Thursday, October 18, 2012

The PAP Smear Texas Welcome

A few weeks ago, I went to my gynecologist for my annual exam. It's a ritual most women are familiar with, and, for me, is less about my cervical health and more about being forced to comply with the bastard's check-up demands as he holds my birth control pill refills hostage.

Thank god HE'S not running for President, amirite?

But as much as I want to hate him, it's actually hard to completely write the guy off. He has a delightful bedside manner, seems very intelligent, and often waxes on about philosophy and Western Medicine while examining my vaginal canal.

And therein, naturally, lies the problem. Allow me to walk you through my most recent appointment. We'll stick with the highlights.

When the doctor first entered (the room), he greeted me cordially, asking about my family as if he's just recently read my autobiography. It's nice, if not slightly creepy. But whatever. While the nurse busied herself in the background gathering lube and large Q-Tips and metal clamps, the doctor continued to distract me with questions about wellness. He wants to know if I'm happy, it seems, as opposed to medically well. This is strange, I note, and wonder about his hidden agenda. Do you think he works for Romney?!

We end up talking about my writing, vaguely, and he mentioned that his son does similar work and how we'd get along really well because we'd have "lots to talk about."

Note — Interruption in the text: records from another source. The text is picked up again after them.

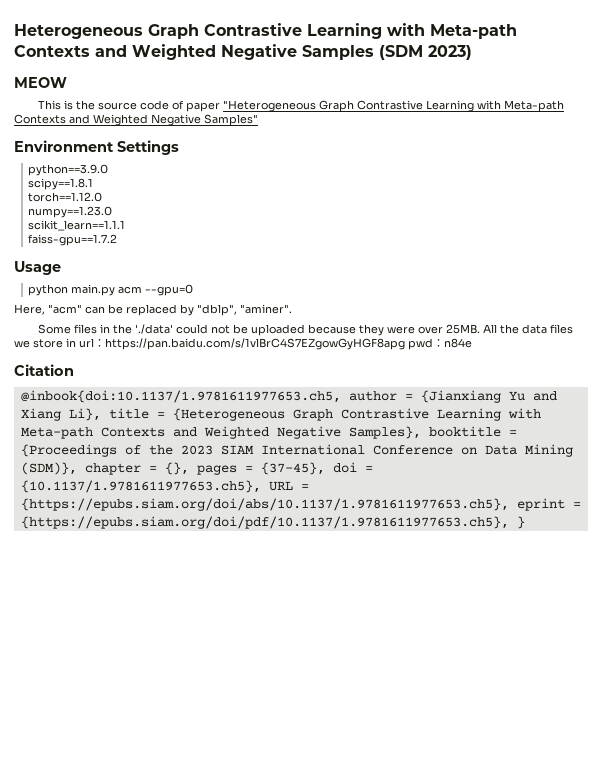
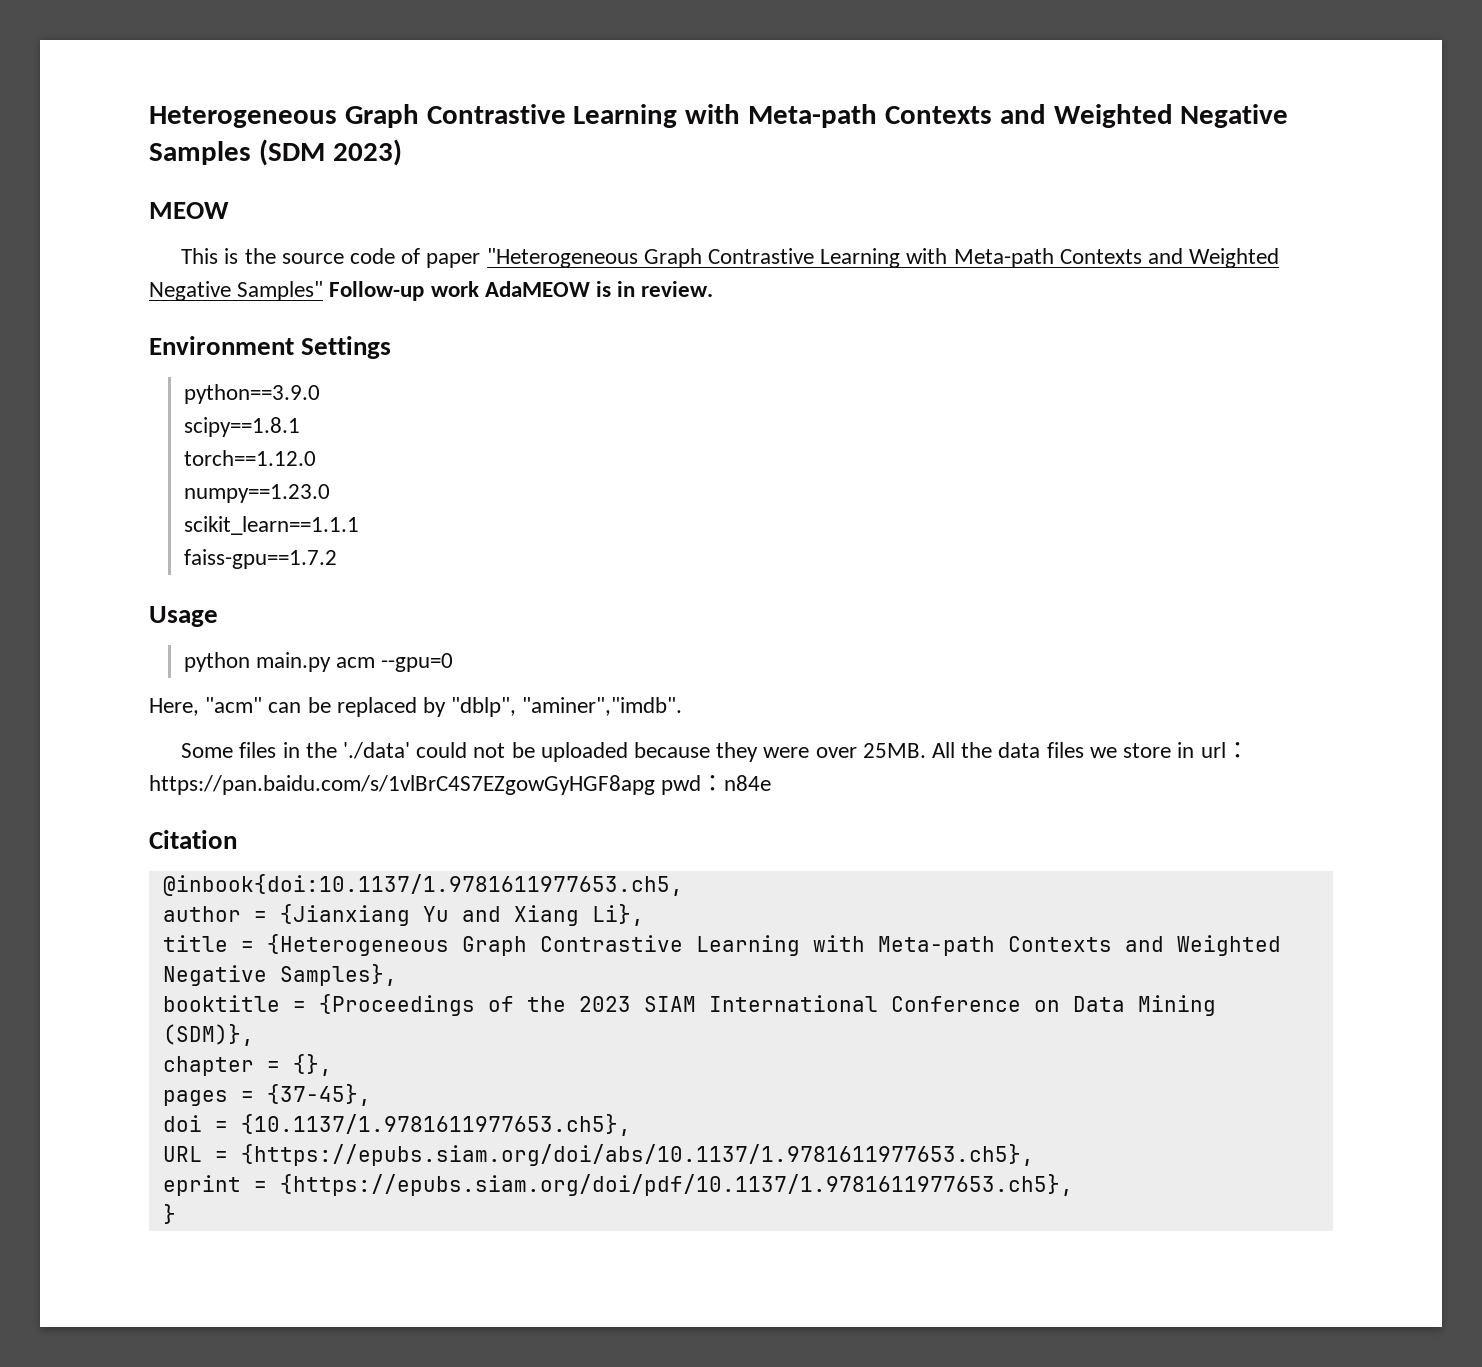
- This is the source code of paper "Heterogeneous Graph Contrastive Learning with Meta-path Contexts and Weighted Negative Samples"
+ This is the source code of paper "Heterogeneous Graph Contrastive Learning with Meta-path Contexts and Weighted Negative Samples" Follow-up work AdaMEOW is in review.
- Here, "acm" can be replaced by "dblp", "aminer".
+ Here, "acm" can be replaced by "dblp", "aminer","imdb".
- @inbook{doi:10.1137/1.9781611977653.ch5, author = {Jianxiang Yu and Xiang Li}, title = {Heterogeneous Graph Contrastive Learning with Meta-path Contexts and Weighted Negative Samples}, booktitle = {Proceedings of the 2023 SIAM International Conference on Data Mining (SDM)}, chapter = {}, pages = {37-45}, doi = {10.1137/1.9781611977653.ch5}, URL = {https://epubs.siam.org/doi/abs/10.1137/1.9781611977653.ch5}, eprint = {https://epubs.siam.org/doi/pdf/10.1137/1.9781611977653.ch5}, }
+ @inbook{doi:10.1137/1.9781611977653.ch5,
+ author = {Jianxiang Yu and Xiang Li},
+ title = {Heterogeneous Graph Contrastive Learning with Meta-path Contexts and Weighted Negative Samples},
+ booktitle = {Proceedings of the 2023 SIAM International Conference on Data Mining (SDM)},
+ chapter = {},
+ pages = {37-45},
+ doi = {10.1137/1.9781611977653.ch5},
+ URL = {https://epubs.siam.org/doi/abs/10.1137/1.9781611977653.ch5},
+ eprint = {https://epubs.siam.org/doi/pdf/10.1137/1.9781611977653.ch5},
+ }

Now, at this point, I'm spread eagle before the man's face and I'm having trouble fashioning a reply that mentions ALL OF THE MANY THINGS wrong with him suggesting to a married woman, while eyeballing her vulva, that she meet his strapping young son.

That's when he interrupts himself to let me know he's going to stop talking while he enters my body (AND SOUL AND MIND FOREVER AND EVER OH MY GOD WHO IS THIS MAN) so that he can concentrate, and I'm sure you'll appreciate that, won't you?


As he finishes, he tells me how wonderful my innards are looking these days and asks if I need anything. He's referring to my pills, of course, but I'm suspicious he's dropping a hint. I mention my prescription and he holds my stare.

"Anything...else, at all?"

"Uh, no? No...thanks?"

I quickly scan the room for hidden cameras.

At this point, he rises from his chair, and the nurse skirts out of the room with a shred of my cervix in a small plastic jar. I'm not ready for what comes next.

The doctor signs off on a paper, sets it aside, and walks over to say good bye. I extend my hand, but dude goes in for a hug. This is, without question, one of the most awkward moments in my life. (Which, if you know me, is saying quite a bit.)

I should note that it didn't feel inappropriate, exactly. He wasn't hitting on me, I don't think. But, don't they have a class or something that tells them that hugs are not protocol? That, in fact, OVERT FRIENDLINESS is somewhat distasteful? You'd think they'd hold these guys to some sort of STANDARDS for fuck's sake, and not just throw degrees at any man that knows how to speak softly and warm his hands quickly and efficiently!

A few days later, when I got my test results back, he again mentioned, in his form letter, how "lovely" it was to see me and that he looked forward to seeing me again soon.

I can't imagine what our relationship will look like if I ever have another child. I'm not sure I could handle that much...kindness. (It's times like these when I miss New York the most.)